FOR SALE: Salish Crossing in Edmonds

New Edmonds icon on the market for $18.8 million
By Brian Soergel | Dec 26, 2018
Photo by: Capital Pacific Salish Crossing in Edmonds is for sale.

Want to own a new Edmonds icon near the ferry dock? Salish Crossing can be all yours.

The asking price? $18.8 million.

“It’s pretty simple,” said Nick Echelbarger, when asked why he’s selling the property he purchased for $4.5 million from Val Kern and husband Don Udhus in September 2012. “I’m 37 years old, and I’m in the phase of my life where problem solving is exciting for me. It’s my job to take real estate that needs optimizing, and try to fix it.”

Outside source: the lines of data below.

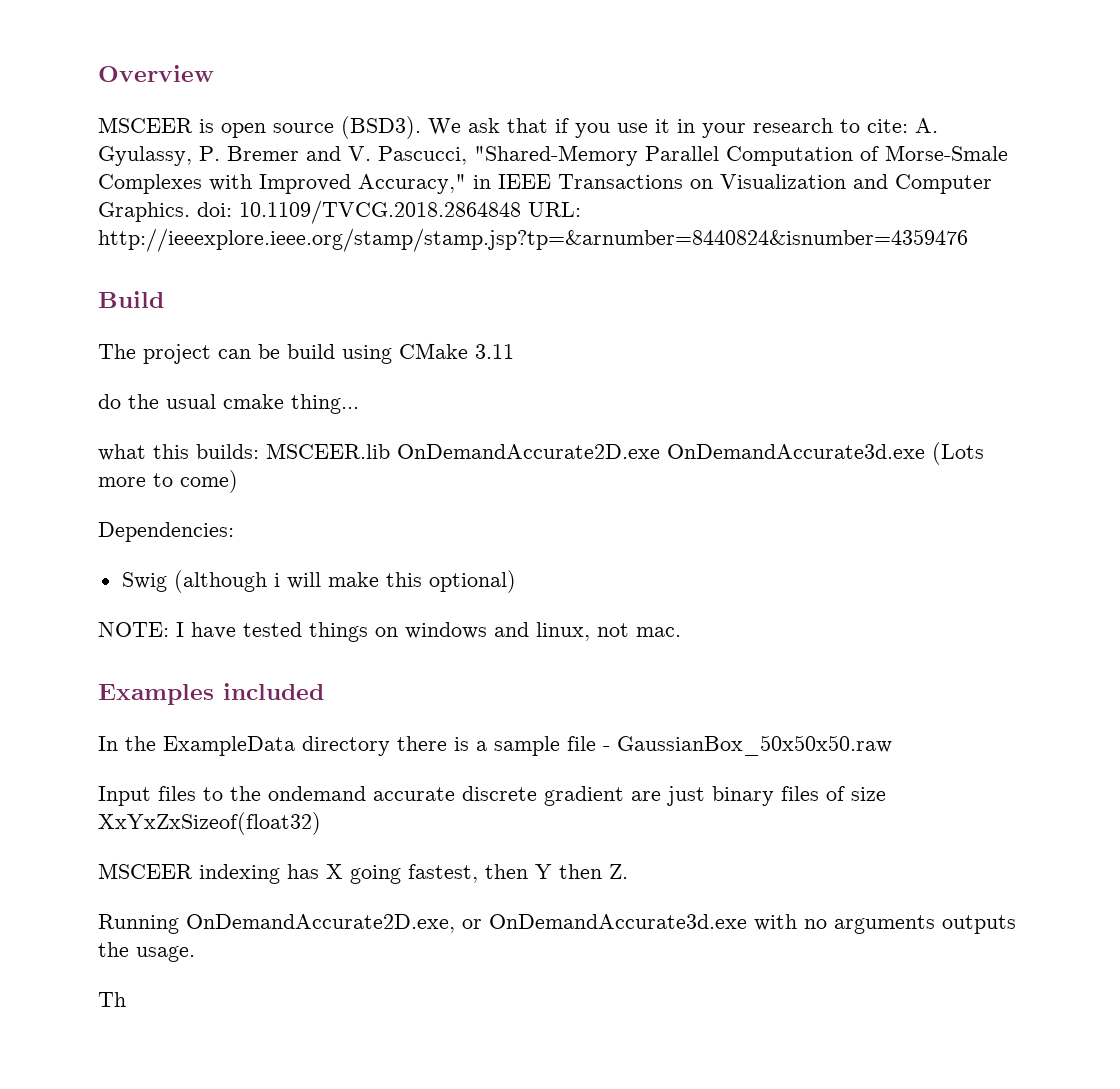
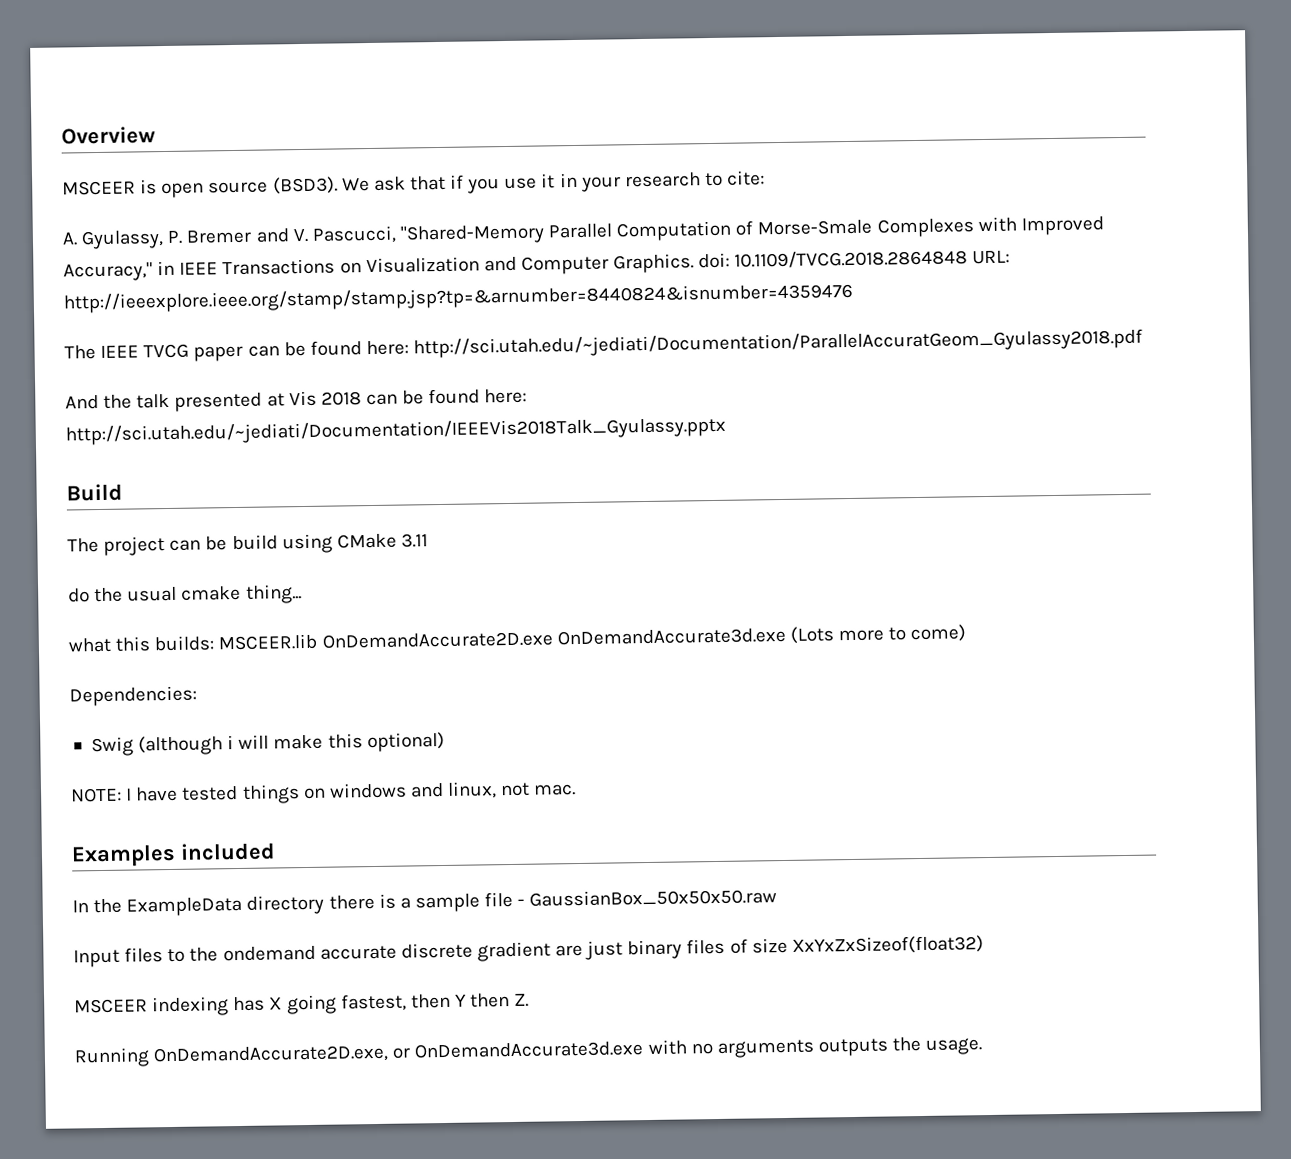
- We ask that if you use it in your research to cite: A. Gyulassy, P. Bremer and V. Pascucci, "Shared-Memory Parallel Computation of Morse-Smale Complexes with Improved Accuracy," in IEEE Transactions on Visualization and Computer Graphics. doi: 10.1109/TVCG.2018.2864848 URL: http://ieeexplore.ieee.org/stamp/stamp.jsp?tp=&arnumber=8440824&isnumber=4359476
+ We ask that if you use it in your research to cite:
+ A. Gyulassy, P. Bremer and V. Pascucci, "Shared-Memory Parallel Computation of Morse-Smale Complexes with Improved Accuracy," in IEEE Transactions on Visualization and Computer Graphics. doi: 10.1109/TVCG.2018.2864848 URL: http://ieeexplore.ieee.org/stamp/stamp.jsp?tp=&arnumber=8440824&isnumber=4359476
+ The IEEE TVCG paper can be found here: http://sci.utah.edu/~jediati/Documentation/ParallelAccuratGeom_Gyulassy2018.pdf
+ And the talk presented at Vis 2018 can be found here: http://sci.utah.edu/~jediati/Documentation/IEEEVis2018Talk_Gyulassy.pptx
- Th

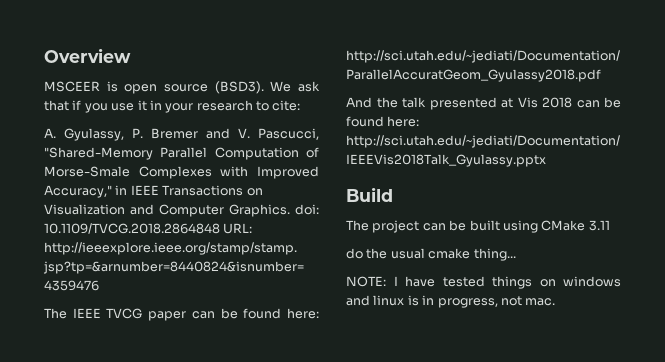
- The project can be build using CMake 3.11
+ The project can be built using CMake 3.11
- what this builds: MSCEER.lib OnDemandAccurate2D.exe OnDemandAccurate3d.exe (Lots more to come)
- Dependencies:
- Swig (although i will make this optional)
- NOTE: I have tested things on windows and linux, not mac.
- Examples included
- In the ExampleData directory there is a sample file - GaussianBox_50x50x50.raw
- Input files to the ondemand accurate discrete gradient are just binary files of size XxYxZxSizeof(float32)
- MSCEER indexing has X going fastest, then Y then Z.
- Running OnDemandAccurate2D.exe, or OnDemandAccurate3d.exe with no arguments outputs the usage.
+ NOTE: I have tested things on windows and linux is in progress, not mac.

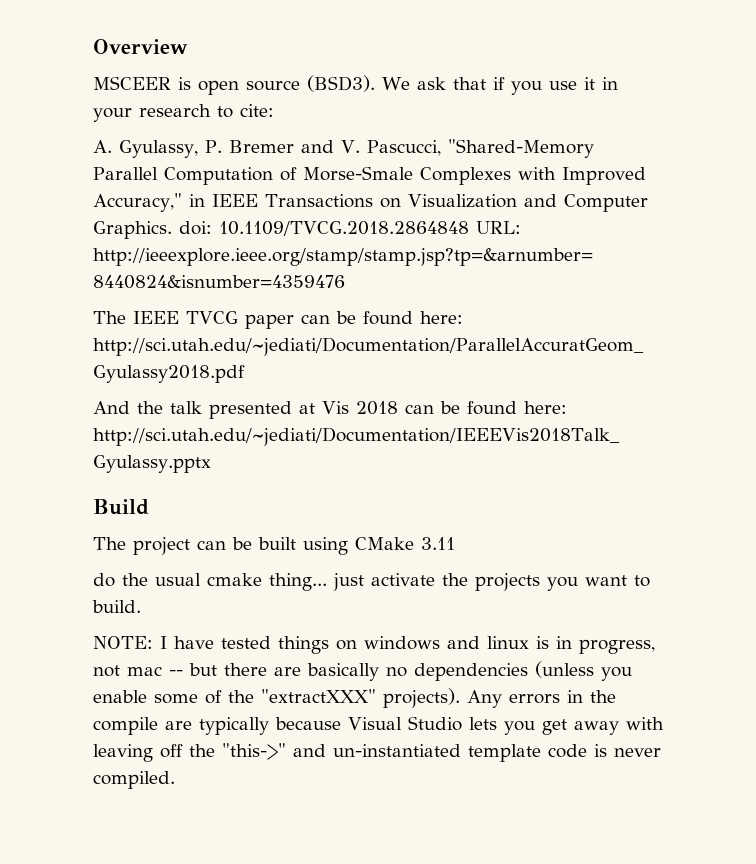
- do the usual cmake thing...
+ do the usual cmake thing... just activate the projects you want to build.
- NOTE: I have tested things on windows and linux is in progress, not mac.
+ NOTE: I have tested things on windows and linux is in progress, not mac -- but there are basically no dependencies (unless you enable some of the "extractXXX" projects). Any errors in the compile are typically because Visual Studio lets you get away with leaving off the "this->" and un-instantiated template code is never compiled.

Makes sense. Echelbarger is managing partner of Echelbarger Fund Management, which focuses on distressed commercial opportunities.

Salish Crossing is no longer distressed.

The former home of the Waterfront Antique Mall – and before that, Safeway – is now fully leased at 190 Sunset Ave. South and anchored by Cascadia Art Museum (founded by Echelbarger’s father and museum board president Lindsey Echelbarger) and 190 Sunset restaurant.

“Now that Salish is 100 percent leased,” Nick Echelbarger said, “the lion’s share of that work is complete. So it seems like a natural time to look for the next Salish Crossing-style opportunity.”

He said there have been a few nibbles since Salish Crossing was put on the market. “Certainly for this market, Salish is one of the more attractive, unique buildings you could own.”

When Echelbarger bought the property, that wasn’t the case.

“What we bought was a hunk of junk, and we’ve invested many millions in creating something everybody can be proud of. I was very hands-on with our brokerage team to try and recruit and select the new tenant mix we wanted down there.

“I turned down quite a few national tenants (he wouldn’t say which) in favor of smaller tenants, such startup tenants and local icons like Spud and Top Pot.

“It would have been easy to list that up as a strip center with typical names and not have a Scratch Distillery, 190 Sunset, a museum and Brigid’s Bottleshop. Most of those business are startups with strong ties to Edmonds.”

Brigid’s Bottleshop, in fact, is relocating to a new location next to Hunni Co., adding 1,500 square-feet of indoor space and an outdoor deck with fire pits on its west side that’s twice the size of the existing one. It will have direct access to the Sounder station.

190 Sunset will be expanding into Brigid’s current space.

Echelbarger, president of the Edmonds Community College Foundation, said the transition to a new owner should be a smooth one, with no immediate changes.

“Everybody in the center has valid and existing leases to pass on to the next owner, and just selling something doesn’t hand the owner the right to give up new leases. Everybody’s protected. There are a variety of leases, many with remaining terms of over 10 years.”

Having said that, marketing materials for the property – being handled by commercial broker Sean Tufts of Capital Pacific – states the following:

“The long-term prospects of Salish Crossing include taking advantage of current zoning laws that would allow increased density and height limits that could result in a future mixed-use development opportunity with incredible views and within a location offered rarely in sites such as Salish Crossing.”

Given that, could change be coming to the 4.28-acres? Marketing materials speak of “long-term future mixed-use zoning on a large water view site in an affluent community.”

“Let me be hyper-accurate here,” Echelbarger said. “The general plan designation for that property is to be something other than a shopping center. It’s a major regional transit node. And for a long time, people have thought that here’s a spot where there’s something good for the city and community if done in a thoughtful way.”

Current zoning, he added, restricts height to 25 feet, or 10 feet lower than Harbor Square.

What about condos and housing?

“It would take a very major exercise to buy out all of the leases at Salish Crossing and have major renegotiation with tenants,” he said. “You’d also have to go through the planning and zoning process.

“I see the buyer profile as someone looking for income property that they like and are proud of, and like going down to the mailbox once a month to collect their dividend on their investment."